As a solution we send the index of partition column in targetList
instead of the column name.
The old API is kept so that if workers upgrade work, it still works
(though it will have the same bug)
* Use the same method so that backporting is easier
With PG13 heap_* (heap_open, heap_close etc) are replaced with table_*
(table_open, table_close etc).
It is better to use the new table access methods in the codebase and
define the macros for the previous versions as we can easily remove the
macro without having to change the codebase when we drop the support for
the old version.
Commits that introduced this change on Postgres:
f25968c49697db673f6cd2a07b3f7626779f1827
e0c4ec07284db817e1f8d9adfb3fffc952252db0
4b21acf522d751ba5b6679df391d5121b6c4a35f
Command to see relevant commits on Postgres side:
git log --all --grep="heap_open"
* Use CalculateUniformHashRangeIndex in HashPartitionId
INT32_MIN definition can change among different platforms hence it is
possible to get overflow, we would see crashes because of this in debian
distros. We have already solved a similar problem with introducing
CalculateUniformHashRangeIndex method, hence to solve it we can use the
same method, this also removes some duplication and has a single place
to decide that.
* Use PG_INT32_XX instead of INT32_XX to be safer
* use adaptive executor even if task-tracker is set
* Update check-multi-mx tests for adaptive executor
Basically repartition joins are enabled where necessary. For parallel
tests max adaptive executor pool size is decresed to 2, otherwise we
would get too many clients error.
* Update limit_intermediate_size test
It seems that when we use adaptive executor instead of task tracker, we
exceed the intermediate result size less in the test. Therefore updated
the tests accordingly.
* Update multi_router_planner
It seems that there is one problem with multi_router_planner when we use
adaptive executor, we should fix the following error:
+ERROR: relation "authors_range_840010" does not exist
+CONTEXT: while executing command on localhost:57637
* update repartition join tests for check-multi
* update isolation tests for repartitioning
* Error out if shard_replication_factor > 1 with repartitioning
As we are removing the task tracker, we cannot switch to it if
shard_replication_factor > 1. In that case, we simply error out.

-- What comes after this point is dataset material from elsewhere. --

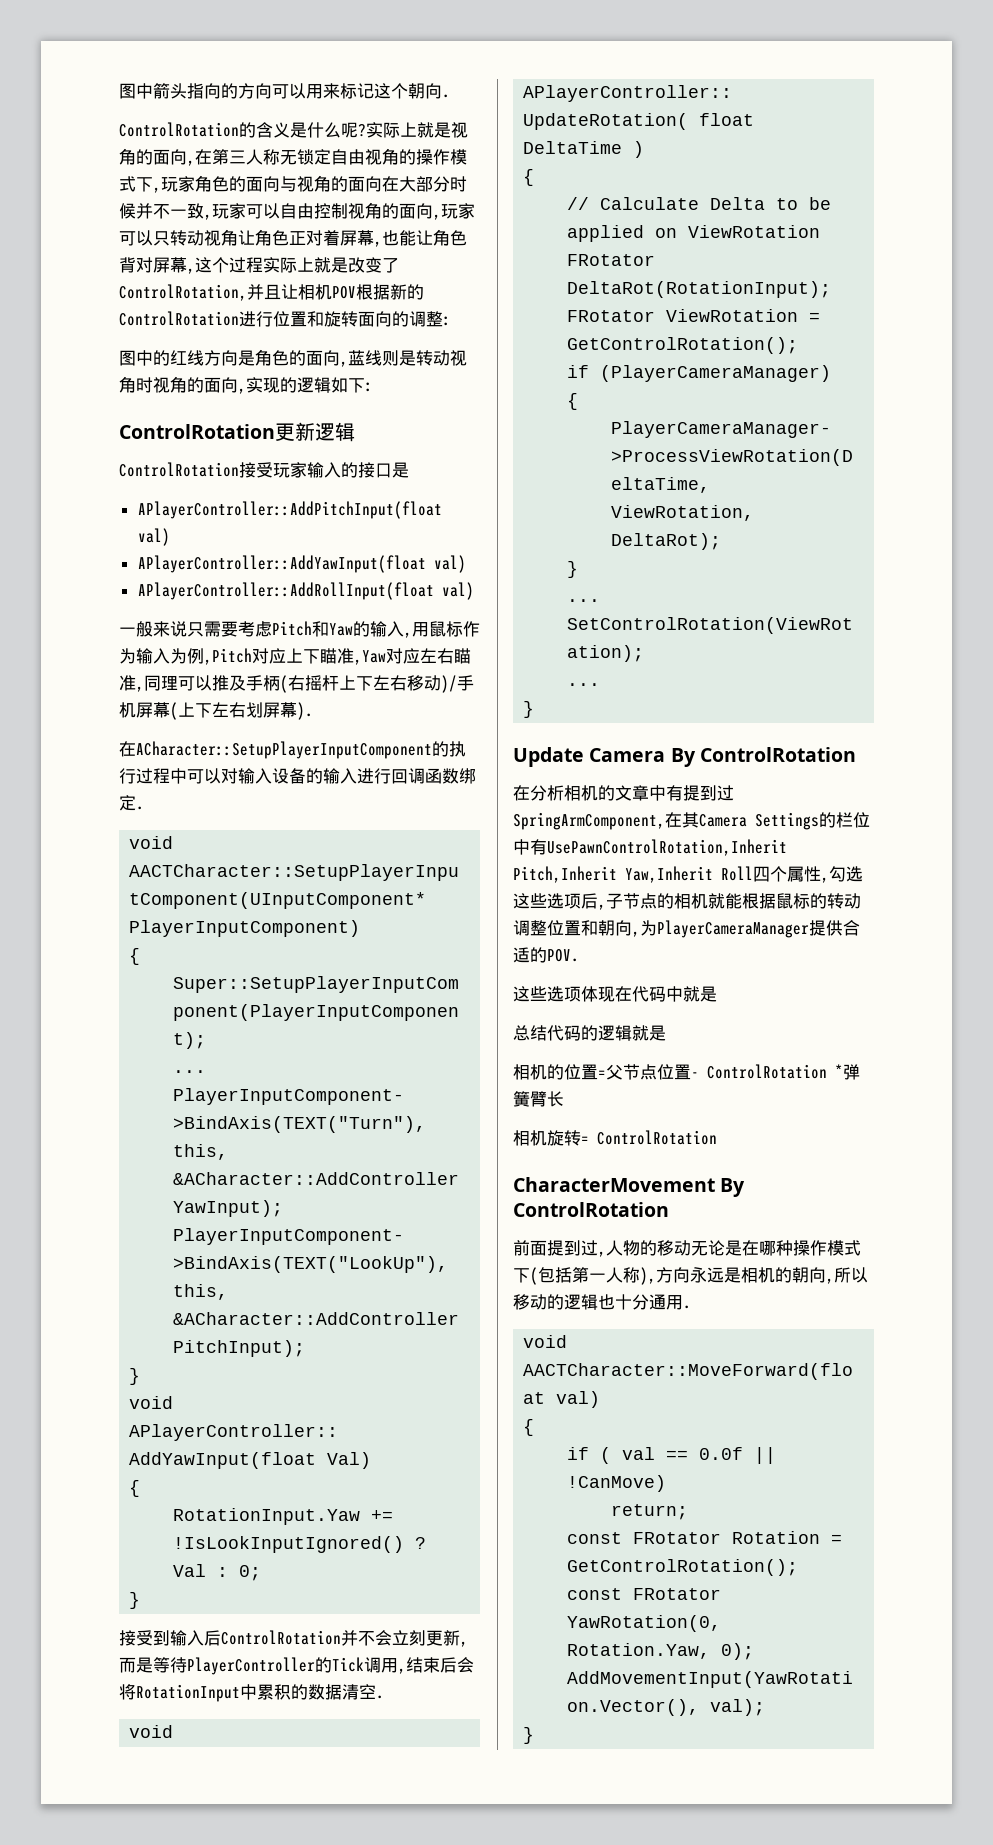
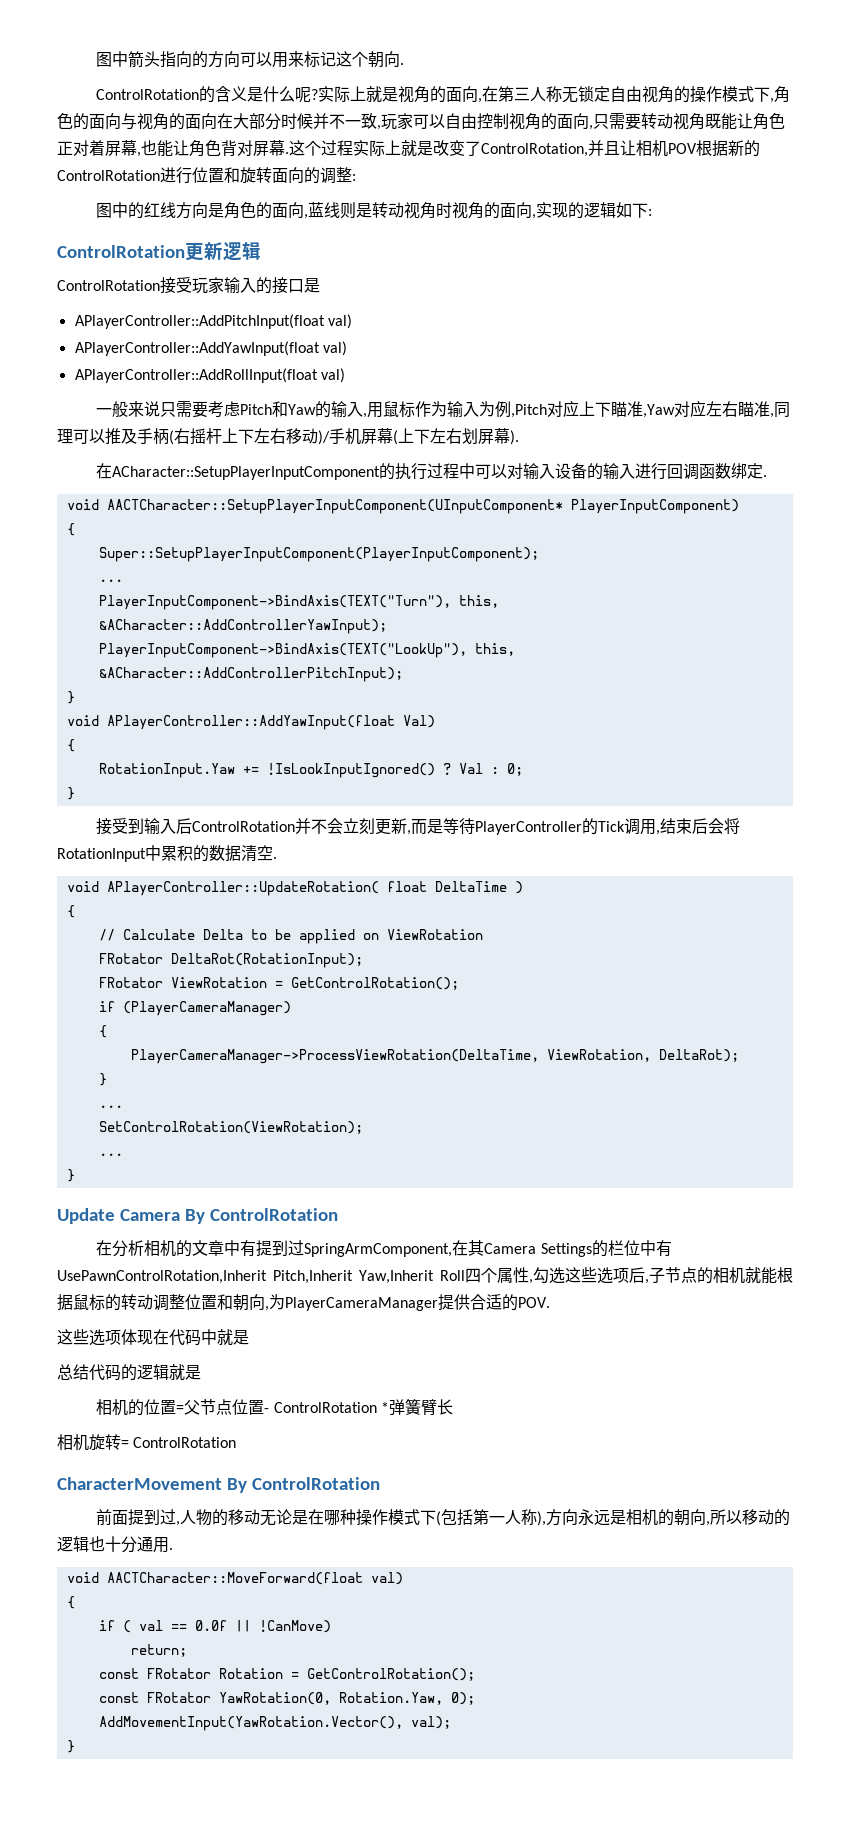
[161,176,195,192] 玩家 -> (775, 100) none
[441,203,475,219] [119,229,238,246] 玩家可以只转动视角 -> [593,113,737,130] 只需要转动视角既能
[187,268,195,274] , -> [285,152,289,154] .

* Remove MULTI_EXECUTOR_TASK_TRACKER
* Remove multi_task_tracker_executor
Some utility methods are moved to task_execution_utils.c.
* Remove task tracker protocol methods
* Remove task_tracker.c methods
* remove unused methods from multi_server_executor
* fix style
* remove task tracker specific tests from worker_schedule
* comment out task tracker udf calls in tests
We were using task tracker udfs to test permissions in
multi_multiuser.sql. We should find some other way to test them, then we
should remove the commented out task tracker calls.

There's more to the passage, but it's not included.